Scurvy causes severe lassitude and asthenia in humans. Although the disease has been associated with paraparesis in humans, death appears to be due more to complications of systemic collagen dysfunction rather than to a distinct neurologic syndrome [174]. This likely relates to the fact that ascorbate is avidly retained by the CNS during ascorbate deficiency [175]. Indeed, as described by James Lind in his Treatise on Scurvy in 1772 [176], even in sailors whose organs were ravaged by hemorrhage and edema in scurvy, Lind noted: “…the brains of these poor people were always sound and entire…” Perhaps reflecting this observation, guinea pigs near death from scurvy had undetectable ascorbate in liver, but the brain content of ascorbate was still about 25% of normal [177]. Whereas this suggests that decreases in CNS ascorbate do not play a major role in the signs and symptoms of generalized scurvy, it also suggests that the strong retention of ascorbate in the CNS reflects its importance to neuronal function. This hypothesis is supported by studies in guinea pigs with moderate vitamin E deficiency in which an acute deficiency of ascorbate was superimposed [178]. After 2 weeks of vitamin E deprivation, plasma and brain α-tocopherol concentrations were decreased by 65% and 32%, respectively. These animals gained weight and appeared completely normal. However, within 5-6 days of removing vitamin C from their diet, most of the animals developed a progressive ascending paralysis and died within 24 hours. No neurologic signs were apparent in animals with single deficiencies of vitamins C or E. Death occurred in the doubly deficient animals despite only 37% and 67% decreases in brain and spinal cord ascorbate concentrations, respectively. These animals had no signs of scurvy (no skin or hair changes, no hemarthroses), and only small increases in liver and brain F2-isoprostanes (a marker of oxidant stress). Standard hematoxylin and eosin staining of the brains and spinal cords showed no abnormalities. However, Nissl and silver degeneration stains revealed widespread neuronal loss and degeneration in the pons and long motor tracts of the spinal cord [179]. Thus, even a modest decrease in CNS ascorbate accelerated signs of vitamin E deficiency in this model and led to significant neuronal loss.

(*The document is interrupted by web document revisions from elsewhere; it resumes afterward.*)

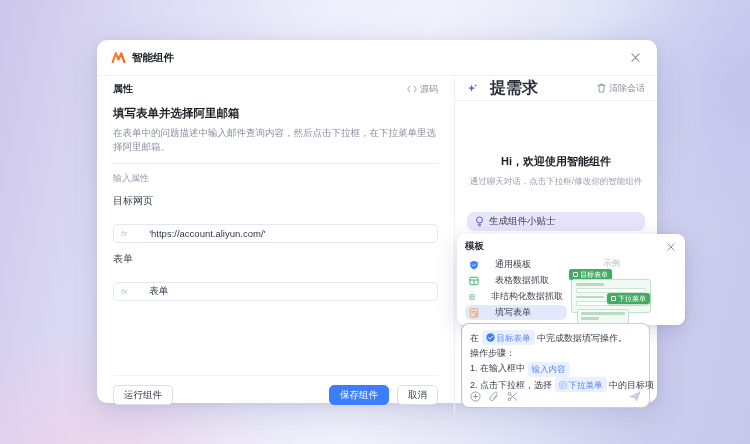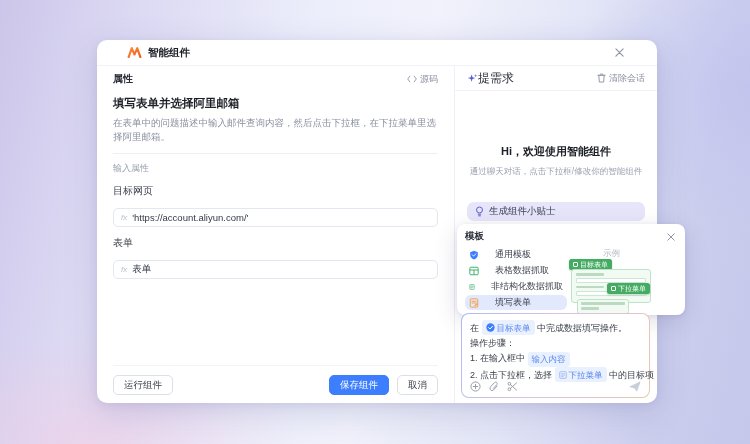--- a/index.html
+++ b/index.html
@@ -15,21 +15,21 @@
       radial-gradient(ellipse 260px 200px at 100% 20%, rgba(188,190,238,.55), transparent 70%),
       linear-gradient(102deg,#ccc6ea 0%,#dcd9f3 16%,#eceefb 38%,#f1f2fb 52%,#e3e6f7 70%,#ccceee 88%,#c5c7eb 100%);
   }
   .modal {
     position:absolute; left:97px; top:40px; width:560px; height:363px;
     background:#fff; border-radius:10px;
     box-shadow:0 10px 34px rgba(84,84,150,.20), 0 2px 8px rgba(84,84,150,.10);
   }
   
   .modal-header {
-    height:26px; display:flex; align-items:center; padding:0 30px;
+    height:36px; display:flex; align-items:center; padding:0 14px;
     border-bottom:1px solid #f1f1f6;
   }
   .modal-header .logo { display:flex; margin-right:6px; }
   .modal-title { font-size:10.5px; font-weight:bold; color:#1c1f26; }
   .modal-close { margin-left:auto; display:flex; cursor:pointer; padding:3px; }
   
   .modal-body { display:flex; height:337px; }
   .left-panel {
     width:358px; border-right:1px solid #efeff5;
     padding:6px 16px 8px; display:flex; flex-direction:column;
@@ -37,22 +37,22 @@
   .prop-row { display:flex; }
   .prop-label { font-size:10px; font-weight:bold; color:#2a2f3a; }
   .source-link { margin-left:auto; display:flex; align-items:center; gap:3px;
     font-size:9px; color:#8a90a0; cursor:pointer; }
   .comp-title { margin-top:10px; font-size:11.5px; font-weight:bold; color:#1c1f26; }
   .comp-desc { margin-top:5px; font-size:9.5px; color:#8a90a0; line-height:1.45; }
   .hr { height:1px; background:#eeeef4; margin:9px 0 8px; }
   .group-label { font-size:9px; color:#9aa0ae; }
   .field-label { margin-top:9px; font-size:10px; color:#3a3f4a; }
   .field-input {
-    margin-top:10px; height:19px; border:1px solid #e4e7f0; border-radius:5px;
-    background:#fff; display:flex; align-items:center; padding:0 7px; gap:5px;
+    margin-top:16px; height:19px; border:1px solid #e4e7f0; border-radius:5px;
+    background:#fff; display:flex; align-items:center; padding:0 7px; gap:22px;
     cursor:text;
   }
   .fx { font-size:8px; font-style:italic; color:#b9bfcc; }
   .field-value { font-size:9.5px; color:#333a46; }
   .left-spacer { flex:1; }
   .left-footer {
     border-top:1px solid #f2f2f7; padding-top:9px;
     display:flex; align-items:center;
   }
   .btn {
@@ -61,21 +61,21 @@
     border:1px solid #dcdfe8; background:#fff; color:#3a3f4a;
   }
   .btn.primary { background:#3d7eff; border-color:#3d7eff; color:#fff; }
   .footer-right { margin-left:auto; display:flex; gap:8px; }
   
   .right-panel { flex:1; position:relative; }
   .rp-header {
     height:25px; display:flex; align-items:center; padding:0 12px;
     border-bottom:1px solid #f1f1f6;
   }
-  .rp-title { font-size:12px; font-weight:normal; color:#2a2f3a; margin-left:0; }
+  .rp-title { font-size:16px; font-weight:bold; color:#2a2f3a; margin-left:12px; }
   .clear-btn { margin-left:auto; display:flex; align-items:center; gap:3px;
     font-size:9px; color:#8a90a0; cursor:pointer; }
   .welcome { padding:53px 12px 0; text-align:center; }
   .welcome-title { font-size:11px; font-weight:bold; color:#1c1f26; }
   .welcome-sub { margin-top:7px; font-size:8.5px; color:#9aa0b0; }
   .tips { margin-top:24px; display:flex; flex-direction:column; gap:5px; }
   .tip-chip {
     height:19px; border-radius:7px; display:flex; align-items:center; gap:5px;
     padding:0 8px; font-size:9.5px; color:#3c3f55; cursor:pointer;
   }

If the SVCT2 transporter is responsible for maintaining high CSF and neuronal ascorbate concentrations, what happens when the protein is knocked out in the mouse? Targeted deletion of the SVCT2 protein results in homozygotes that die shortly after birth: they never take a breath and have diffuse cerebral hemorrhage [180]. Whereas the latter could reflect increased capillary fragility, the late-stage embryos do not show hemorrhage elsewhere and lack signs of generalized scurvy. The proximal cause of death is unclear. Catecholamine synthesis is an ascorbate-dependent function and ascorbate levels are known to be in the millimolar range in adrenal gland (Fig. 3). Although catecholamine synthesis in the SVCT2 knockout mouse is decreased, but this does not appear to be the cause of death [181]. Although the lungs failed to expand, their architecture was normal, as were surfactant levels [182]. As noted earlier, ascorbate levels in brain and pituitary of the homozygous knockout embryos were undetectable. This observation provides strong evidence that uptake on the SVCT2 is the only route for ascorbate entry into neural tissues. The case for substantial DHA uptake across the blood-brain barrier is also not supported by the finding that blood ascorbate concentrations, although significantly decreased from about 70 μM to 30 μM [183], should still have been sufficient to generate some DHA for uptake into the brain in the stressed embryos.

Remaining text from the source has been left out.